The following statements concerning the procedures for surveying this vessel are for your information and benefit. Two survey reports will be provided only to the person authorizing this survey or as …
The following statements concerning the procedures for surveying this vessel are for your information and benefit. Two survey reports will be provided only to the person authorizing this survey or as agreed to between this surveyor and his client. Please sign and return the attached Work Order before survey date. Please call (561) 547-0509 for fax or if you have any questions.
Surveys are commonly performed on most used boats 20 feet or larger and are usually required to obtain insurance and financing, especially on boats older than 10 years. A survey can save a prospective buyer thousands of dollars by advising him of possible defects and by determining the fair market value of the vessel. The seller of a boat may also request a survey to determine the fair market value before placing the boat on the market. If a vessel is damaged, the owner’s insurance company will require a survey be performed to determine the cost of repairs.
The survey will include the inspection of all parts of the vessel where accessible, including the condition and safety of all accessible parts and equipment, to determine the “fair market and replacement values” of the vessel. The report will include “Findings & Recommendations”, which will include what problems must be addressed to insure safety and whether the boat is “Fit For Its Intended Service And Suitable For Its Intended Use”.
I urge that all gasoline and diesel engines have a more detailed survey be performed by a qualified Engine Surveyor to determine the condition of the engines, gears and pumps, heat exchangers, coolers, etc. Oil samples are also recommended for each engine and transmission. I recommend a “Sea Trial” be performed and that the vessel be hauled out for an out-of-water inspection of the vessel’s hull and underwater machinery.
Time and additional expenses can be saved by preparing the vessel for inspection by clearing miscellaneous equipment from lockers and cabin areas, to make the vessel more accessible. As well as having appropriate documents and maintenance records available at the time of survey.

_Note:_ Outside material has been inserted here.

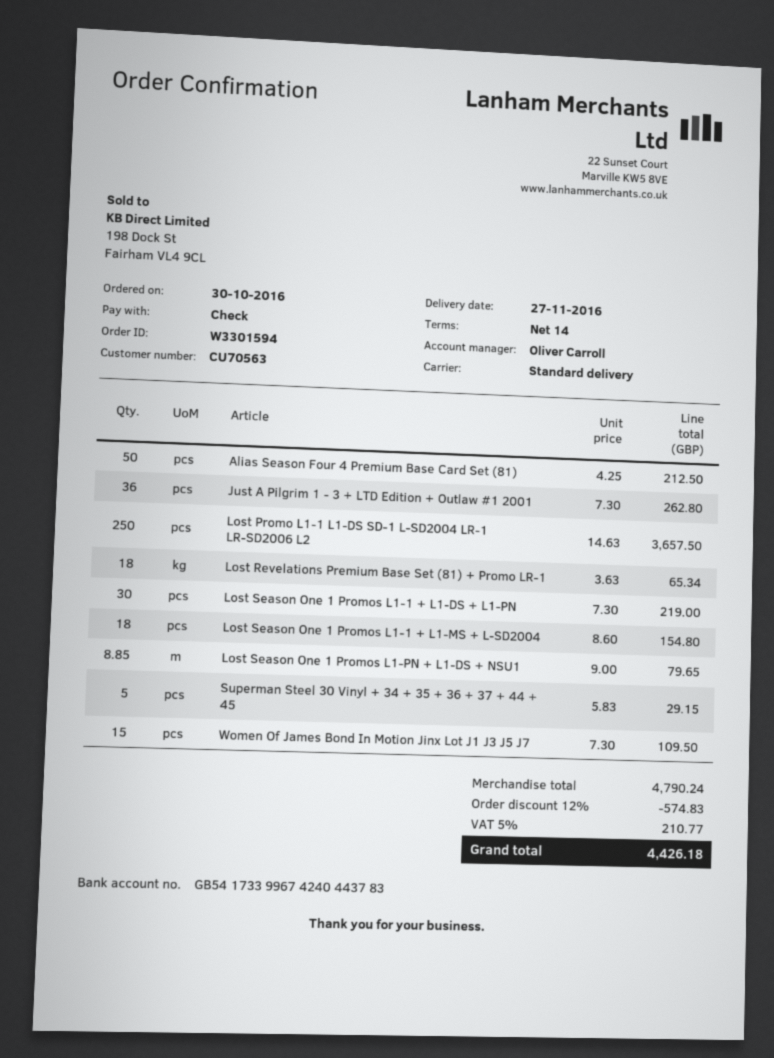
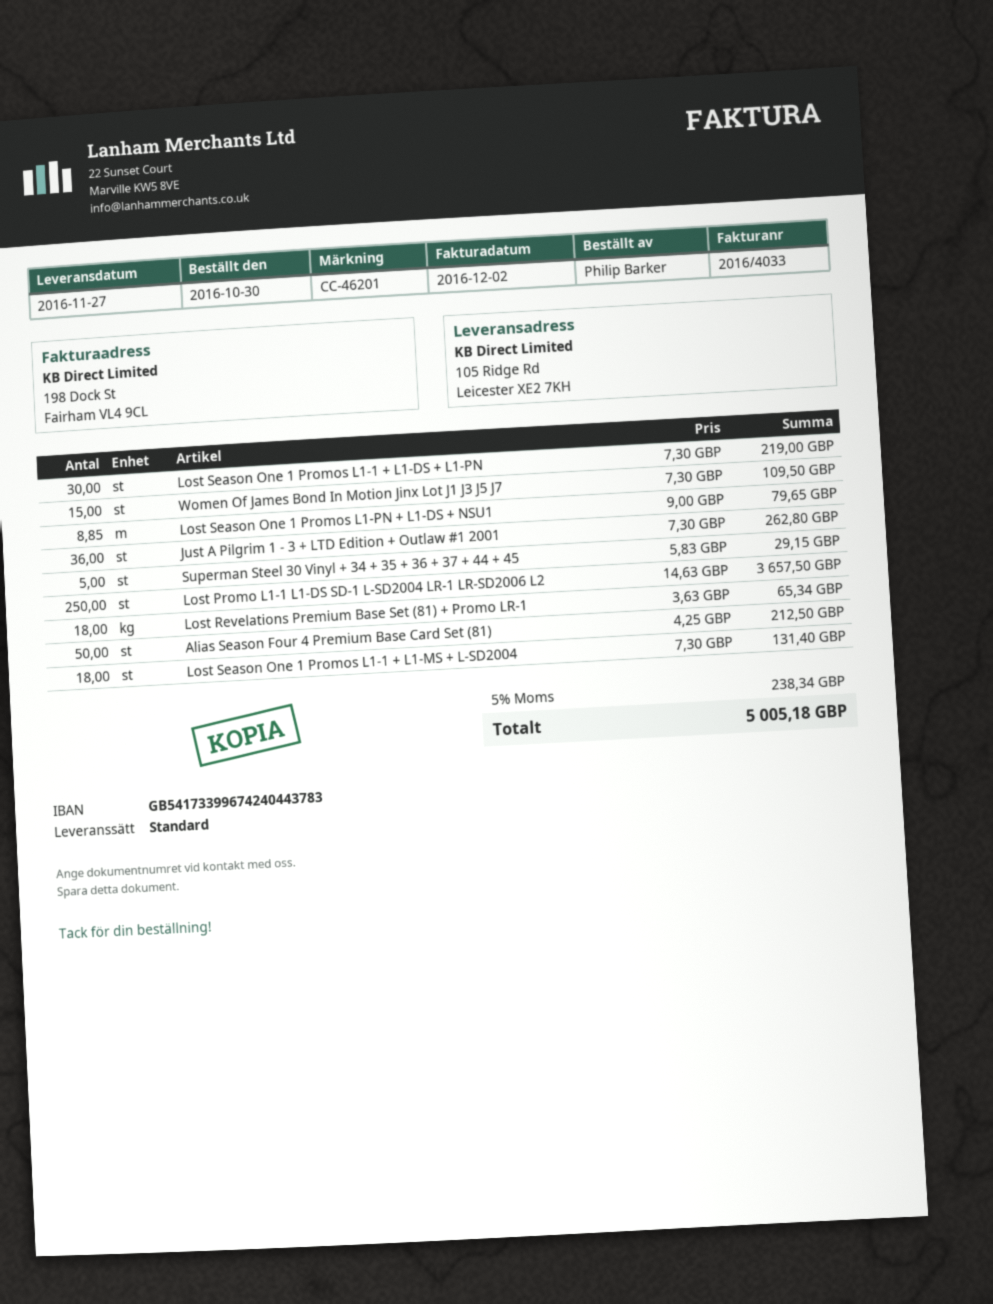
Lost Season One 1 Promos L1-1 + L1-MS + L-SD2004: 18 x 8.60 = 154.80 -> 18 x 7.30 = 131.40
discount: 12% = 574.83 -> none
tax: 5% = 210.77 -> 5% = 238.34
total: 4426.18 -> 5005.18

It may be necessary to require minor dismantling of interior ceilings, headliners or flooring in order to gain access to suspected areas. Fasteners on wood boats or keel bolts on sail boats may need to be inspected for corrosion. Removal and re-installation of these parts are the responsibility of the owner of the vessel and should be done by qualified persons. No joiner work or fasteners will be removed, nor will any destructive testing be performed, without written consent by the owner. Only accessible areas will be inspected, and it is understood that the surveyor assumes no responsibility for any defects not found in non-accessible areas and is not responsible for conditions subsequently arising. Rigging surveyed on sailing vessels above eye level (aloft) must be arranged in advance, and will depend on the vessels equipment condition, available personnel and weather conditions if the mast is to be ascended.